Drug spreads from Valley, state to threaten the entire nation.
Methamphetamine has become the No. 1 drug problem in a vast swath of the nation, according to a new survey of county sheriffs across the country.
That's hardly a news flash here in the Valley, but there may be a silver lining of sorts in the ugly cloud of toxic waste and human destruction meth casts over the communities where it proliferates.
Now that the problem has clearly become a national one, various efforts to combat the drug may be stepped up. That's surely good news for the Valley, once the undisputed center of national meth manufacture and still home to a huge fraction of the problem.
In the survey of 500 counties by the National Association of Counties, some 58% of sheriffs said that meth is their top concern. It was followed by cocaine (in 19% of counties) and marijuana (17%).

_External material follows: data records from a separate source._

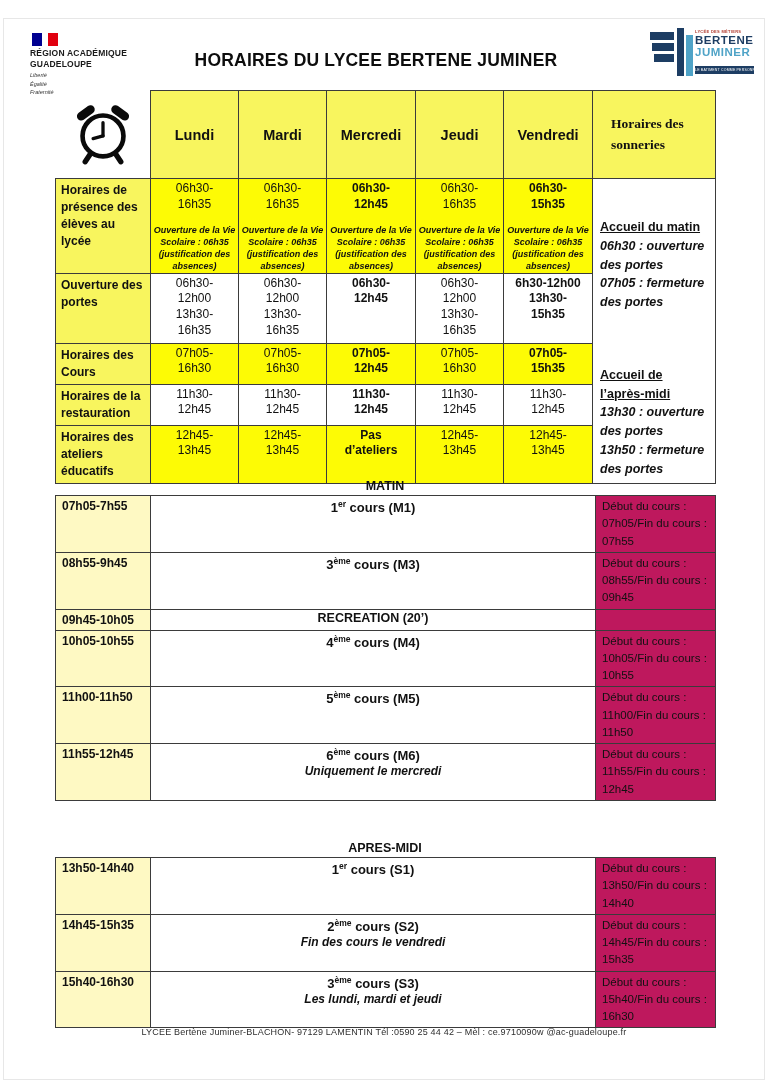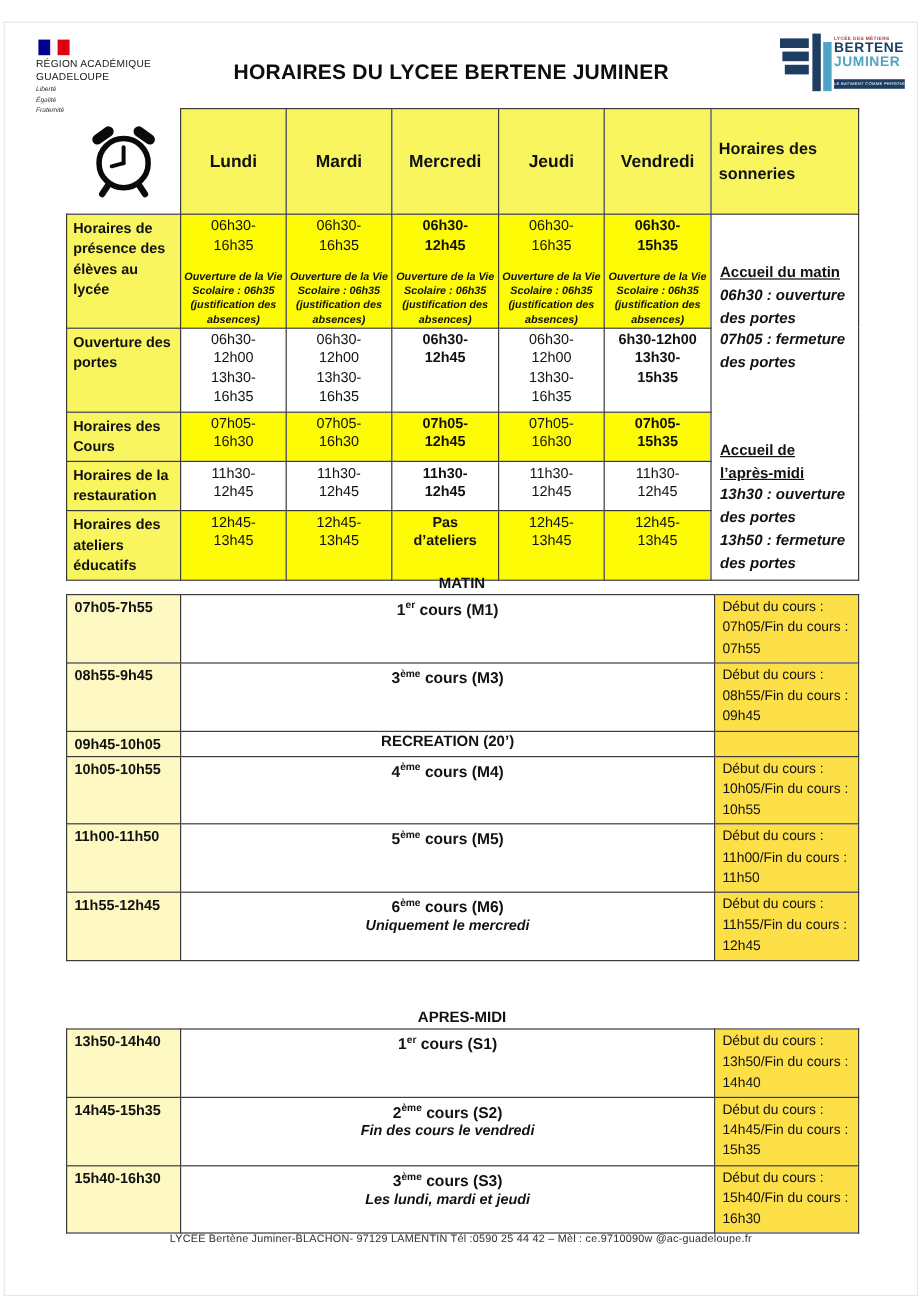--- a/index.html
+++ b/index.html
@@ -7,21 +7,21 @@
   .page { position:relative; width:768px; height:1086px; background:#fff; overflow:hidden; }
   .scan-border { position:absolute; left:3px; right:3px; top:18px; bottom:6px; border:1px solid #e7e7e7; pointer-events:none; }
 
   
   .region-logo { position:absolute; left:30px; top:33px; width:135px; }
   .flag { display:flex; width:26px; height:13px; margin-left:2px; margin-bottom:2px; }
   .flag span { display:block; height:100%; }
   .flag .fb { width:10px; background:#000091; }
   .flag .fw { width:6px;  background:#ffffff; }
   .flag .fr { width:10px; background:#e1000f; }
-  .region-name { font-size:8.5px; font-weight:normal; letter-spacing:.2px; line-height:1.25; color:#1a1a1a; white-space:pre-line; }
+  .region-name { font-size:8.5px; font-weight:bold; letter-spacing:.2px; line-height:1.25; color:#1a1a1a; white-space:pre-line; }
   .region-motto { font-size:5.5px; font-style:italic; line-height:1.5; color:#333; margin-top:2px; white-space:pre-line; }
 
   .doc-title { position:absolute; left:0; right:16px; top:50px; text-align:center; font-size:17.5px; font-weight:bold; letter-spacing:.2px; color:#0d0d0d; }
 
   .lycee-logo { position:absolute; left:648px; top:26px; width:106px; height:54px; }
   .ll-wrap { position:relative; width:100%; height:100%; }
   .ll-bars { position:absolute; left:0; top:0; }
   .ll-text { position:absolute; left:47px; top:3px; width:59px; }
   .ll-small { font-size:4px; font-weight:bold; color:#b03a2e; letter-spacing:.3px; white-space:nowrap; }
   .ll-name1 { font-size:11.5px; font-weight:bold; color:#1d3d63; letter-spacing:.5px; line-height:1.05; }
@@ -30,37 +30,37 @@
 
   
   table { border-collapse:collapse; table-layout:fixed; width:660px; }
   td { border:1px solid #3b3b3b; vertical-align:top; text-align:center; overflow:hidden; }
   .bright { background:#fdfb05; }
 
   
   .upper { position:absolute; left:55px; top:90px; }
   .upper .clock-cell { border:none; background:#fff; vertical-align:middle; }
   .upper .day-h { background:#f8f55e; font-weight:bold; font-size:14.5px; vertical-align:middle; }
-  .upper .son-h { background:#f8f55e; font-weight:bold; font-size:13.5px; text-align:left; vertical-align:middle; padding:2px 6px; line-height:1.55; }
+  .upper .son-h { background:#f8f55e; font-weight:bold; font-size:13.5px; text-align:left; vertical-align:middle; padding:2px 18px; line-height:1.55;font-family:Liberation Serif, serif; }
   .upper .lbl { background:#f8f55e; text-align:left; font-weight:bold; font-size:12px; line-height:1.42; padding:3px 5px; }
   .time { white-space:pre-line; font-size:12px; line-height:1.32; padding-top:2px; }
   td.bcell .time { font-weight:bold; }
   .note { font-size:9px; font-weight:bold; font-style:italic; line-height:1.33; margin-top:12px; padding:0 1px; }
   .son-body { background:#fff; text-align:left; padding:3px 7px; }
   .son-title { font-size:12.5px; font-weight:bold; text-decoration:underline; line-height:1.5; }
   .son-lines { font-size:12.5px; font-weight:bold; font-style:italic; line-height:1.5; white-space:pre-line; }
   .son-block-1 { margin-top:36px; }
   .son-block-2 { margin-top:54px; }
 
   
   .section-title { position:absolute; left:55px; width:660px; text-align:center; font-size:12.5px; font-weight:bold; }
   .lower { position:absolute; left:55px; }
   .lower .time-col { background:#fef9c3; font-weight:bold; font-size:12px; text-align:left; padding:3px 6px; }
   .lower .course-col { background:#fff; font-size:13px; font-weight:bold; padding-top:3px; }
-  .lower .detail-col { background:#fde047; font-size:11.5px; text-align:left; line-height:1.5; padding:2px 6px;margin-left:16px; }
+  .lower .detail-col { background:#be185d; font-size:11.5px; text-align:left; line-height:1.5; padding:2px 6px;margin-left:16px; }
   .lower sup { font-size:8.5px; }
   .crs-note { font-size:12px; font-weight:bold; font-style:italic; line-height:1.4; }
   .rec-row td { background:#f8f55e; }
   .rec-row .course-col { font-size:12.5px; padding-top:1px; }
 
   .footer { position:absolute; left:0; right:0; top:1027px; text-align:center; font-size:9px; color:#2e2e2e; letter-spacing:.2px; }
 </style>
 </head>
 <body>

Meth was found to be involved in an increasing number — sometimes a large majority — of crimes such as robberies and burglaries, assault and domestic violence. The news contained in the survey may drive funding for meth eradication efforts to a new level, which would be helpful. Beyond the human misery the drug causes to users and those around them, there is a high cost to the environment from the toxic wastes produced in the manufacture of the drug. Cleaning up those messes isn't cheap, and the cost is beyond the ability of most communities to bear.

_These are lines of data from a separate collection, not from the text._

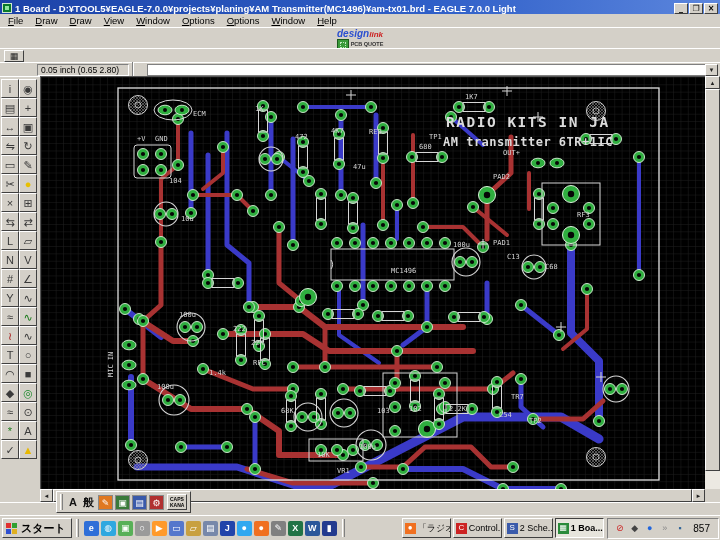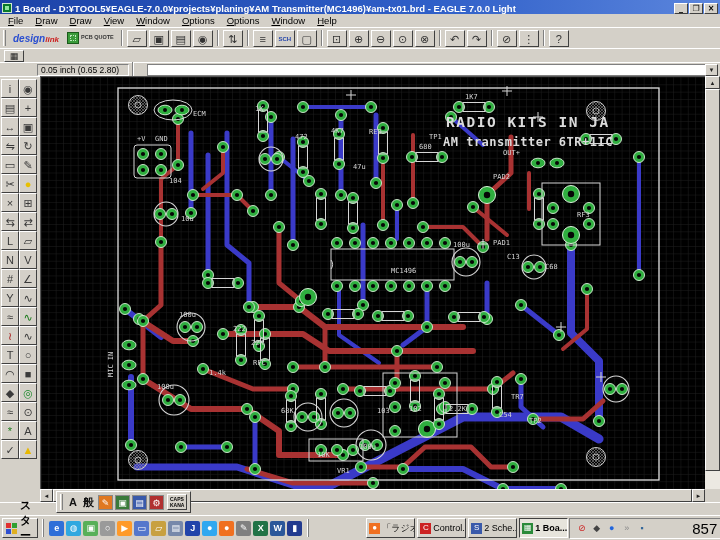--- a/index.html
+++ b/index.html
@@ -18,21 +18,21 @@
   #titlebar .app-icon::after { content:""; position:absolute; left:2px; top:2px; width:4px; height:4px; background:#8fe89f; }
   #titlebar .title-text { font-size:9.5px; font-weight:600; white-space:nowrap; overflow:hidden; flex:1; }
   .winbtn { width:14px; height:11px; font-size:8px; line-height:9px; text-align:center; color:#000; margin-left:1px; font-weight:bold; font-family:"DejaVu Sans",sans-serif; }
 
   
   #menubar { position:absolute; left:0; top:14px; width:720px; height:13px; background:#d4d0c8; display:flex; align-items:center; padding-left:2px; }
   .menu-item { padding:0 6px; font-size:9.5px; color:#000; }
   .menu-item::first-letter { text-decoration:underline; }
 
   
-  #toolbar1 { position:absolute; left:0; top:27px; width:720px; height:21px; background:#d4d0c8; display:flex; align-items:center; border-top:1px solid #fff; }
+  #toolbar1 { position:absolute; left:0; top:27px; width:720px; height:21px; background:#d4d0c8; display:flex; align-items:center; border-top:1px solid #fff;flex-direction:column; }
   .tb-grip { width:3px; height:16px; margin:0 3px; border-left:1px solid #fff; border-right:1px solid #808080; }
   .tb-sep { width:2px; height:16px; margin:0 3px; border-left:1px solid #808080; border-right:1px solid #fff; }
   .tb-btn { width:20px; height:17px; margin:0 1px; font-size:11px; line-height:16px; text-align:center; color:#333; background:#d4d0c8; }
   .tb-btn.txt { font-size:6px; font-weight:bold; color:#2244aa; letter-spacing:0; line-height:16px; }
   #designlink { font-style:italic; font-weight:bold; font-size:10px; color:#2b4fd0; padding:0 4px; }
   #designlink .ink { color:#cc2222; font-size:8px; }
   #pcbquote { display:flex; align-items:center; font-size:5.5px; font-weight:bold; color:#333; line-height:1; padding:0 4px; }
   #pcbquote .chip { width:12px; height:12px; background:#3a9a3a; border:1px solid #1a5a1a; margin-right:2px; position:relative; }
   #pcbquote .chip::after{ content:""; position:absolute; inset:2px; border:1px dotted #bfe8bf; }
 
@@ -79,21 +79,21 @@
   #start-button { height:20px; margin-left:2px; display:flex; align-items:center; padding:0 5px 0 3px; font-weight:bold; font-size:11px; }
   #start-flag { width:12px; height:11px; margin-right:3px; display:grid; grid-template-columns:5px 5px; grid-template-rows:5px 5px; gap:1px; }
   #start-flag span { display:block; }
   .task-grip { width:3px; height:18px; margin:0 4px; border-left:1px solid #fff; border-right:1px solid #808080; }
   .ql-icon { width:15px; height:15px; margin:0 1px; font-size:9px; font-weight:bold; line-height:14px; text-align:center; color:#fff; border-radius:2px; }
   .task-btn { width:49px; height:20px; margin:0 1px; display:flex; align-items:center; padding:0 2px; font-size:9px; white-space:nowrap; overflow:hidden; }
   .task-btn .tb-ico { width:11px; height:11px; flex:none; margin-right:2px; font-size:8px; line-height:10px; text-align:center; color:#fff; }
   .task-btn.active { background:#e6e4dc; border-top:1px solid #404040; border-left:1px solid #404040; border-right:1px solid #fff; border-bottom:1px solid #fff; font-weight:bold; }
   #tray { margin-left:auto; height:21px; display:flex; align-items:center; padding:0 4px; margin-right:1px; }
   .tray-icon { width:13px; height:13px; margin:0 1px; font-size:9px; line-height:12px; text-align:center; color:#fff; }
-  #clock { font-size:15px; color:#000; padding:0 4px 0 6px;margin-left:37px; }
+  #clock { font-size:10px; color:#000; padding:0 4px 0 6px; }
 </style>
 </head>
 <body>
 
 <div id="titlebar">
   <span class="app-icon"></span>
   <span class="title-text">1 Board - D:¥TOOL5¥EAGLE-7.0.0¥projects¥planing¥AM Transmitter(MC1496)¥am-tx01.brd - EAGLE 7.0.0 Light</span>
   <span class="winbtn raised">_</span>
   <span class="winbtn raised">❐</span>
   <span class="winbtn raised">×</span>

The survey should also — we hope it will — boost support in Congress for a bill by Sens. Dianne Feinstein, D-Calif., and Jim Talent, R-Mo., that would require cold medicines containing pseudoephedrine, an important ingredient in meth production, to be sold from behind the counter at drug stores.
The bill also would limit the quantity of such medicines that any individual could purchase in a month.
It isn't likely that meth will ever be eliminated entirely, but we can — we must — reduce its reach and limit the horrible damage it does to people and communities.